11 thoughts on “A History of Chapters and Verses in the Hebrew Bible”

  1. I liked this article, one point though.. you show an image of a hebrew bible and you write that the it uses these together..
    ” Christian chaptering system, and the old Jewish numbering system. Very strange and confusing.”
    Actually, not really..
    Allow me to explain..
    It’s not using any different numbering system.. It’s using the same Christian numbering system (which Jews adopted), but it’s writing it in Latin symbols, and in hebrew..
    So for example it says Exodus CAP. 27,28 (CAP is a weird way of saying chapter, maybe latin. maybe i’ve seen it many times so I immediately – rightly- see CAP 27,28 as chapter 27,28)
    That page contains both Chapter 27, and Chapter 28.
    It has 27:19 to 28:2
    Every hebrew letter represents a number. One could call it hebrew numerals, a bit like roman numerals. Aleph=1 Bet=2 Gimmel=3 Dalet=4 Heh=5 Vav=6 Tayin=7 Het=8 Tet=9 Yud=10 Kaf=20 Lamed=30 Mem=40 Nun=50 Samech=60 Ayin=70 Peh=80 Tzaddik=90 Kuf=100 reish=200 Shin=300 Tav=400.
    So, The letter Kaf=20
    The top of the page has verse 27:19..
    Notice that between verse 19 and verse 20 there is a big Kaf. that just means and can only mean that it’s starting verse 20. The fact that it’s verse 20 is still a christian numbering scheme.
    There is no jewish numbering scheme.. Only hebrew numerals.
    The word Tetzaveh is there.. that’s a jewish division. Jews divide the 5 books into 52 divisions..(each called a parasha / parasha hashavua / sedra) e.g. Exodus has shmot, vaera, boh, beshalach, yitro, mishpatim, terumah, tezaveh, ki tisa, vayakhel, pekudei. Jewish children that get a good primary school jewish education would learn the names of most of these 52 divisions, at least for one or two of the 5 books like Genesis, Exodus, before they/the teacher gives up.
    So it says in hebrew “Tezaveh” (Tav, Tzaddik Vav Heh) to denote that that Tetzaveh begins there.
    So apart from Tezaveh (which isn’t even a hebrw numbering scheme), everything else is using the christian numbering scheme, it just has denoted the chapters and in some cases the verses, using roman numerals and english numerals and hebrew letters.
    The only slightly confusing thing is that Kaf in the middle which in this case refers to verse 20 rather than chapter.. but it’s clear from looking at the verse before and after. So it’s between verses 19 and 21 and the page has chapters 27,28 So that kaf means verse 20.
    Hope that clarifies.

    Reply
    • Thank you very much for your comments. I have clarified many of the sections you pointed out and updated the file. There will be one more update with the Aleppo Codex example once their website is working properly too.

      Reply
  2. Hello Charles.
    Your article was very informative, thank you.
    Were the Psalms also assigned numbers during the same time period? If so, how did people of Jesus day refer to the Psalms? Did they have names for each one?
    Again, thank you. God bless.

    Reply
    • The Psalms did not initially have numbers, but by Jesus time, I think they did. They did not have names for each one. I hope the following article, The Structure of the Psalms has the answers you are looking for.

      Reply
  3. Great article about a theme which seems to be somehow ( intentionally?) hidden. Could you add something about the 669 sidrim or orders? Are they based on the parasha petuchah or else? Do they all have trafitional headlines as used in the “Living Torah” by Aryeh Kaplan ? Thanks from Berlin

    Reply
  4. Hello! Thankyou for writing this article. It’s illustrative in just the way I appreciate, and covers a good array of issues.

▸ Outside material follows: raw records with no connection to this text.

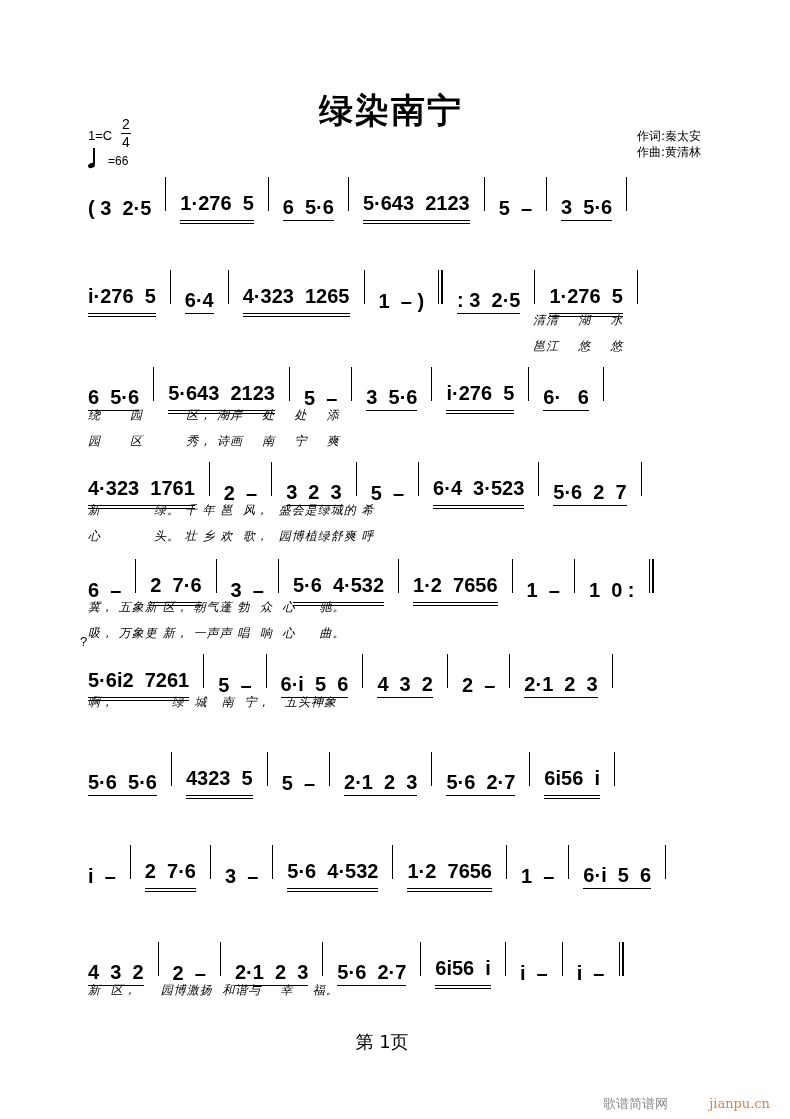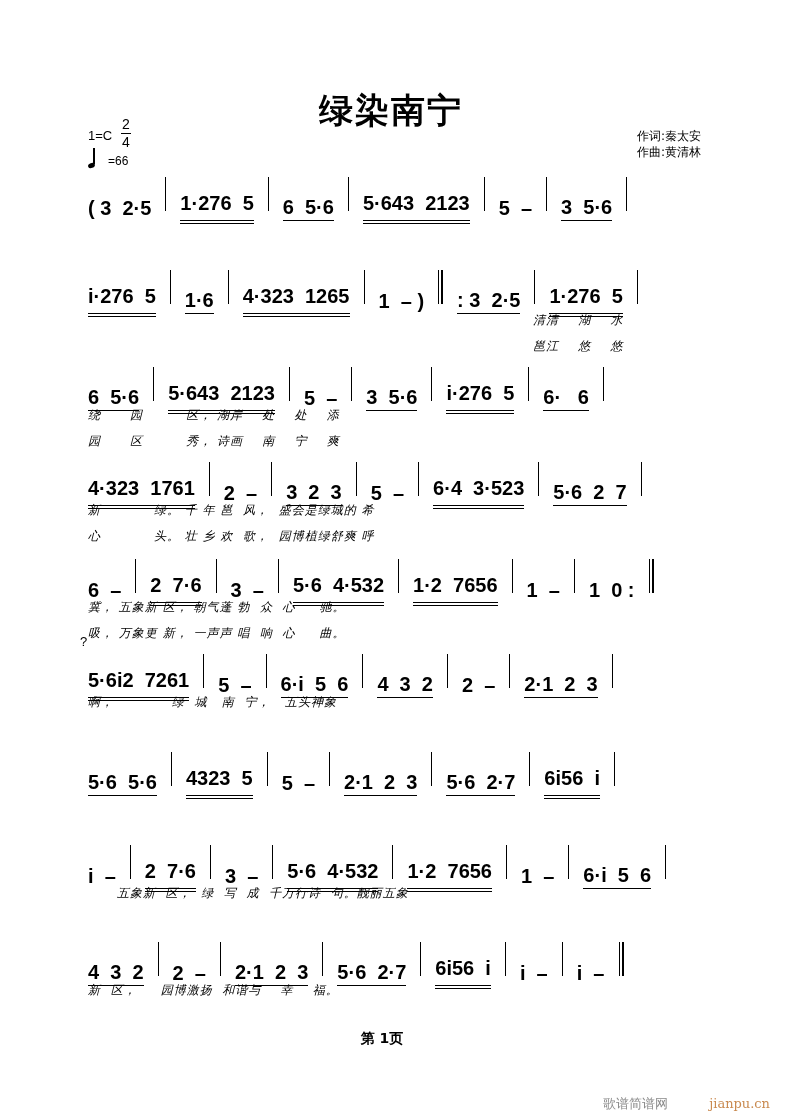--- a/index.html
+++ b/index.html
@@ -17,21 +17,21 @@
   .credits { position:absolute; left:637px; top:128px; font-size:12px; line-height:16px; font-family:"DejaVu Sans", sans-serif; }
   .row { position:absolute; left:88px; width:660px; height:34px; }
   .notes { position:absolute; left:0; top:0; height:34px; display:flex; align-items:center;
            font-weight:bold; font-size:20px; white-space:pre; }
   .bar { display:inline-block; width:1px; height:34px; background:#000; margin:0 14px; }
   .bar.dbl { width:4px; border-left:1px solid #000; background:transparent; box-shadow:inset -2px 0 0 #000; }
   .m { display:inline-block;margin-top:28px; }
   .u1 { border-bottom:1.5px solid #000; padding-bottom:1px; }
   .u2 { border-bottom:4px double #000; padding-bottom:5px; }
   .lyr { position:absolute; left:0; font-family:"DejaVu Sans", sans-serif; font-size:12px; white-space:pre; letter-spacing:1px;font-style:italic; }
-  .footer { position:absolute; left:0; width:764px; top:1030px; text-align:center; font-size:14px; font-family:"DejaVu Sans", sans-serif;font-weight:bold; }
+  .footer { position:absolute; left:0; width:764px; top:1030px; text-align:center; font-size:18px; font-family:"DejaVu Sans", sans-serif; }
   .watermark { position:absolute; right:20px; top:1095px; font-size:13px; color:#8a8a8a; font-family:"DejaVu Serif", serif; }
   .watermark span.cn { color:#c98a50;margin-left:37px; }
   .qmark { position:absolute; left:80px; top:634px; font-size:13px; }
 </style>
 </head>
 <body>
 
 <div class="title">绿染南宁</div>
 <div class="key">1=C</div>
 <div class="ts">
@@ -54,21 +54,21 @@
     <span class="m u1">6  5·6</span><span class="bar"></span>
     <span class="m u2">5·643  2123</span><span class="bar"></span>
     <span class="m">5  –</span><span class="bar"></span>
     <span class="m u1">3  5·6</span><span class="bar"></span>
   </div>
 </div>
 
 <div class="row" style="top:270px">
   <div class="notes">
     <span class="m u2">i·276  5</span><span class="bar"></span>
-    <span class="m u1">1·6</span><span class="bar"></span>
+    <span class="m u1">6·4</span><span class="bar"></span>
     <span class="m u2">4·323  1265</span><span class="bar"></span>
     <span class="m">1  – )</span><span class="bar dbl"></span>
     <span class="m u1">: 3  2·5</span><span class="bar"></span>
     <span class="m u2">1·276  5</span><span class="bar"></span>
   </div>
   <div class="lyr" style="top:42px; left:445px">清清    湖    水</div>
   <div class="lyr" style="top:68px; left:445px">邕江    悠    悠</div>
 </div>
 
 <div class="row" style="top:367px">
@@ -139,21 +139,20 @@
 <div class="row" style="top:845px">
   <div class="notes">
     <span class="m">i  –</span><span class="bar"></span>
     <span class="m u2">2  7·6</span><span class="bar"></span>
     <span class="m">3  –</span><span class="bar"></span>
     <span class="m u2">5·6  4·532</span><span class="bar"></span>
     <span class="m u2">1·2  7656</span><span class="bar"></span>
     <span class="m">1  –</span><span class="bar"></span>
     <span class="m u1">6·i  5  6</span><span class="bar"></span>
   </div>
-  <div class="lyr" style="top:40px">      五象新  区，  绿  写  成  千万行诗  句。靓丽五象</div>
 </div>
 
 <div class="row" style="top:942px">
   <div class="notes">
     <span class="m u1">4  3  2</span><span class="bar"></span>
     <span class="m">2  –</span><span class="bar"></span>
     <span class="m u1">2·1  2  3</span><span class="bar"></span>
     <span class="m u1">5·6  2·7</span><span class="bar"></span>
     <span class="m u2">6i56  i</span><span class="bar"></span>
     <span class="m">i  –</span><span class="bar"></span>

    One correction that I would make: Cantillation signs were added to the text b e f o r e vowel-points.

    In fact, vowel points can only be determined after a word has been cantillated,
    since the shapes of our vowels (in all languages) follow the variable stress and prolongation of syllables that can occur when a word takes its place of sense/meaning in an utterance.
    e.g.
    What kind of man is he?
    He is kind.

    (kind receives a long dipthong in the second whereas it is short in the first)

    See the latest issue of Studies in the Masorah, and the article by Breuer and also Danny Crowther!